The problem: All of the entries below should be printed exactly; the pictures are to be left out.

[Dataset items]

BEGIN

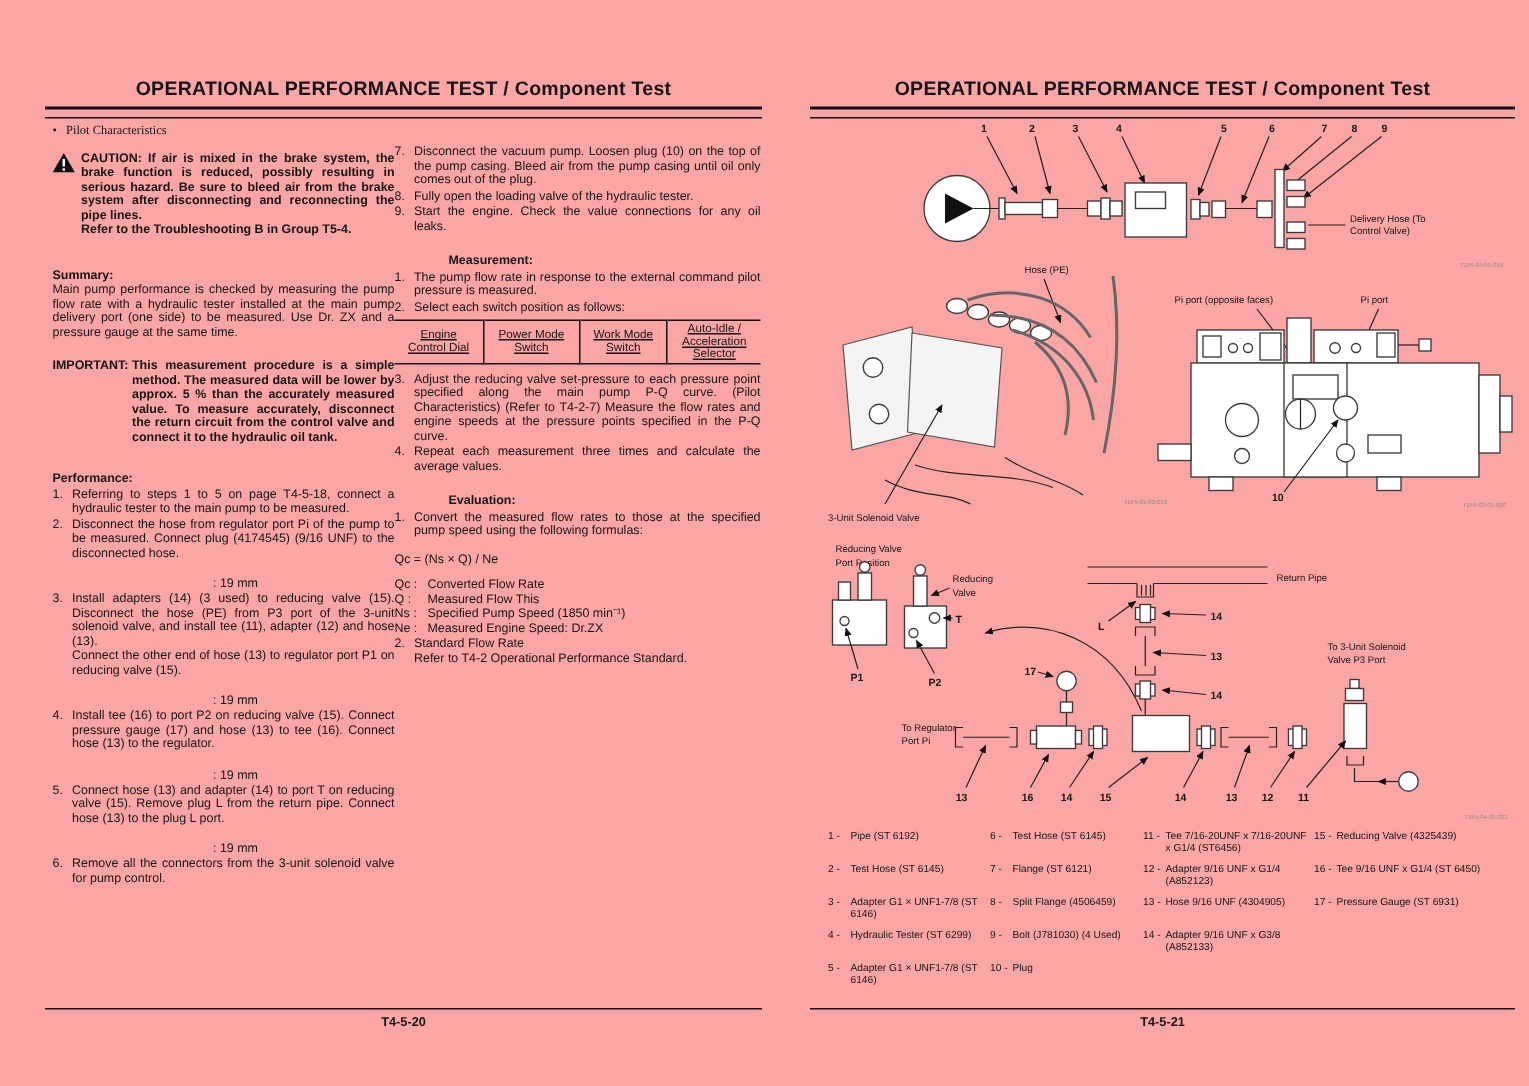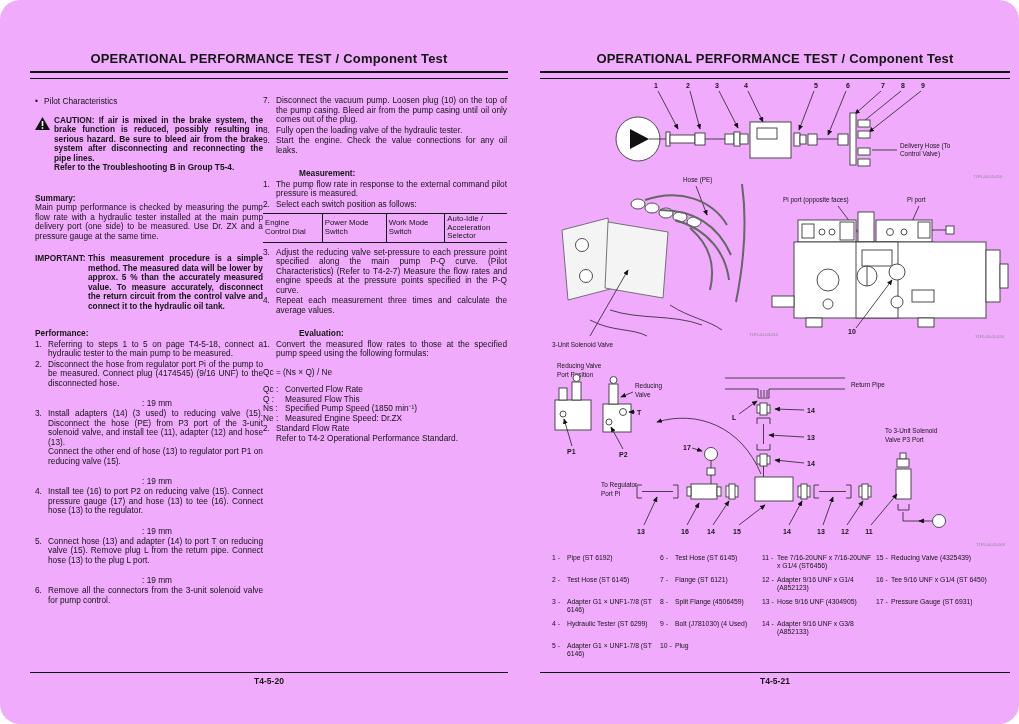--- a/index.html
+++ b/index.html
@@ -3,8 +3,8 @@
 <meta charset="utf-8">
 <style>
   html,body{margin:0;padding:0;background:#fff;}
-  .sheet{position:relative;width:1019px;height:724px;background:#f0abfc;overflow:hidden;
-         font-family:"Liberation Sans",sans-serif;color:#151515;border-radius:20px;}
+  .sheet{position:relative;width:1019px;height:724px;background:#fca5a5;overflow:hidden;
+         font-family:"Liberation Sans",sans-serif;color:#151515;}
   .page{position:absolute;top:0;height:724px;}
   .page.left{left:30px;width:478px;}
   .page.right{left:540px;width:470px;}

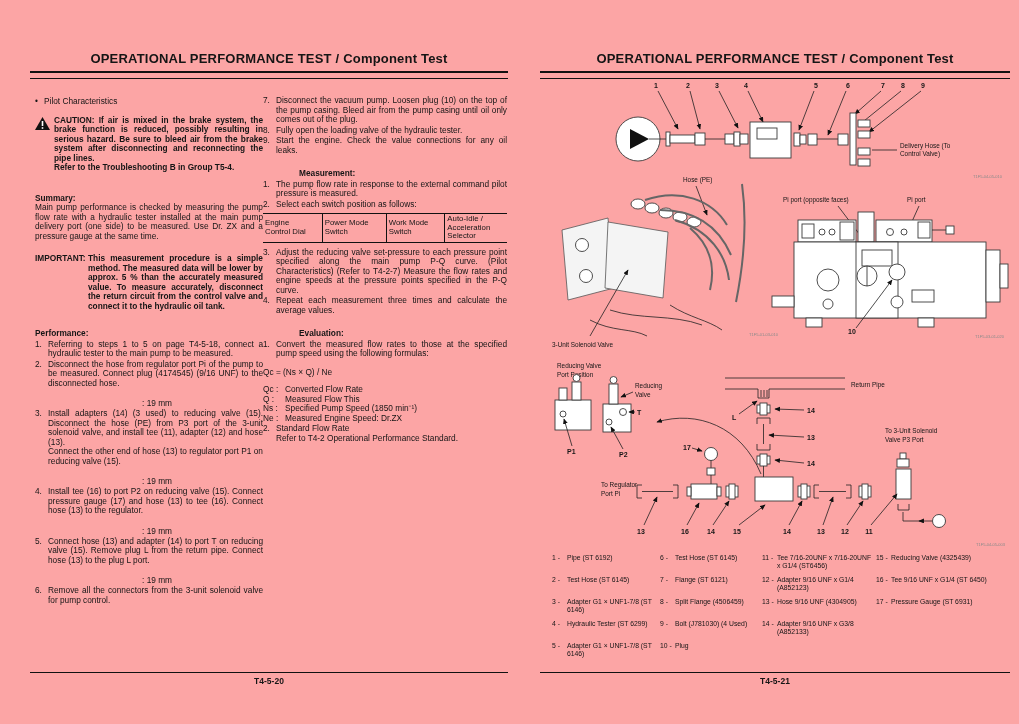--- a/index.html
+++ b/index.html
@@ -18,7 +18,7 @@
   .col{position:absolute;font-size:8.3px;line-height:9.5px;}
   .col1{left:5px;top:82px;width:228px;}
   .col2{left:233px;top:95px;width:244px;}
-  .bullet{display:flex;margin-top:15px;}
+  .bullet{display:flex;margin-top:0;font-family:Liberation Serif, serif;}
   .bullet .dot{width:9px;flex:none;}
   .bullet .dot::before{content:"•";}
   .caution{display:flex;margin-top:9px;}

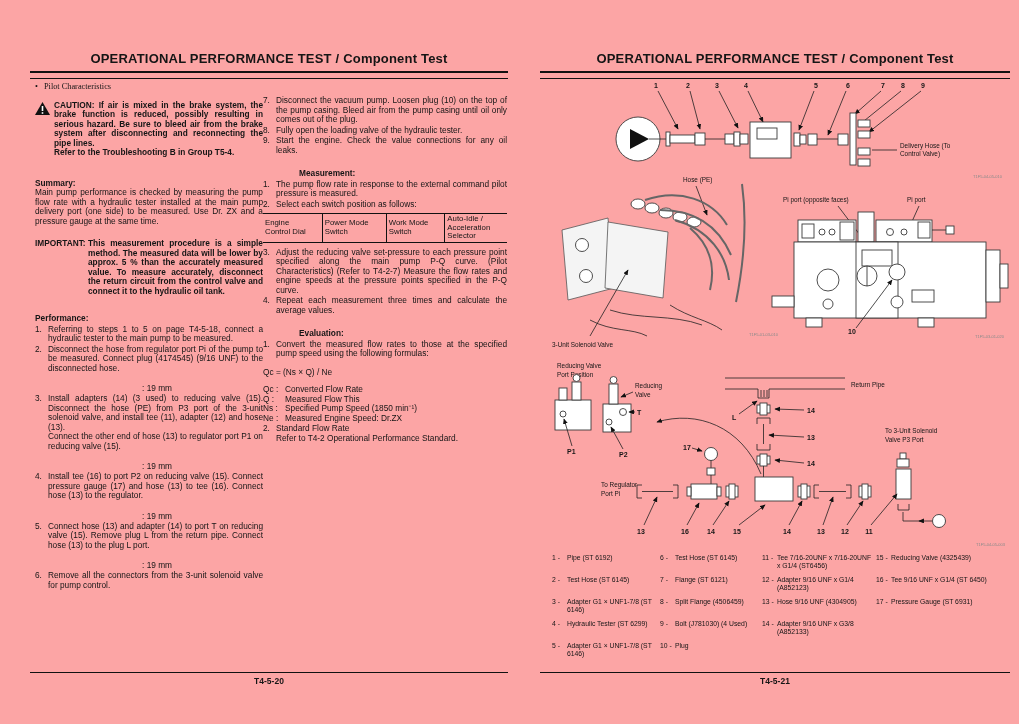--- a/index.html
+++ b/index.html
@@ -43,7 +43,7 @@
            border-top:1.6px solid #111;border-bottom:1.6px solid #111;}
   table.sw th{font-weight:normal;border-bottom:1.4px solid #111;}
   table.sw th,table.sw td{border-left:1px solid #111;border-right:1px solid #111;
-           text-align:left;vertical-align:middle;padding:1px 2px;white-space:pre-line;}
+           text-align:center;vertical-align:middle;padding:1px 2px;white-space:pre-line;text-decoration:underline;}
   table.sw th:first-child,table.sw td:first-child{border-left:none;}
   table.sw th:last-child,table.sw td:last-child{border-right:none;}
   table.sw td{height:11px;}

END

Exercise response:
--- a/index.html
+++ b/index.html
@@ -3,8 +3,8 @@
 <meta charset="utf-8">
 <style>
   html,body{margin:0;padding:0;background:#fff;}
-  .sheet{position:relative;width:1019px;height:724px;background:#f0abfc;overflow:hidden;
-         font-family:"Liberation Sans",sans-serif;color:#151515;border-radius:20px;}
+  .sheet{position:relative;width:1019px;height:724px;background:#fca5a5;overflow:hidden;
+         font-family:"Liberation Sans",sans-serif;color:#151515;}
   .page{position:absolute;top:0;height:724px;}
   .page.left{left:30px;width:478px;}
   .page.right{left:540px;width:470px;}

--- a/index.html
+++ b/index.html
@@ -18,7 +18,7 @@
   .col{position:absolute;font-size:8.3px;line-height:9.5px;}
   .col1{left:5px;top:82px;width:228px;}
   .col2{left:233px;top:95px;width:244px;}
-  .bullet{display:flex;margin-top:15px;}
+  .bullet{display:flex;margin-top:0;font-family:Liberation Serif, serif;}
   .bullet .dot{width:9px;flex:none;}
   .bullet .dot::before{content:"•";}
   .caution{display:flex;margin-top:9px;}

--- a/index.html
+++ b/index.html
@@ -43,7 +43,7 @@
            border-top:1.6px solid #111;border-bottom:1.6px solid #111;}
   table.sw th{font-weight:normal;border-bottom:1.4px solid #111;}
   table.sw th,table.sw td{border-left:1px solid #111;border-right:1px solid #111;
-           text-align:left;vertical-align:middle;padding:1px 2px;white-space:pre-line;}
+           text-align:center;vertical-align:middle;padding:1px 2px;white-space:pre-line;text-decoration:underline;}
   table.sw th:first-child,table.sw td:first-child{border-left:none;}
   table.sw th:last-child,table.sw td:last-child{border-right:none;}
   table.sw td{height:11px;}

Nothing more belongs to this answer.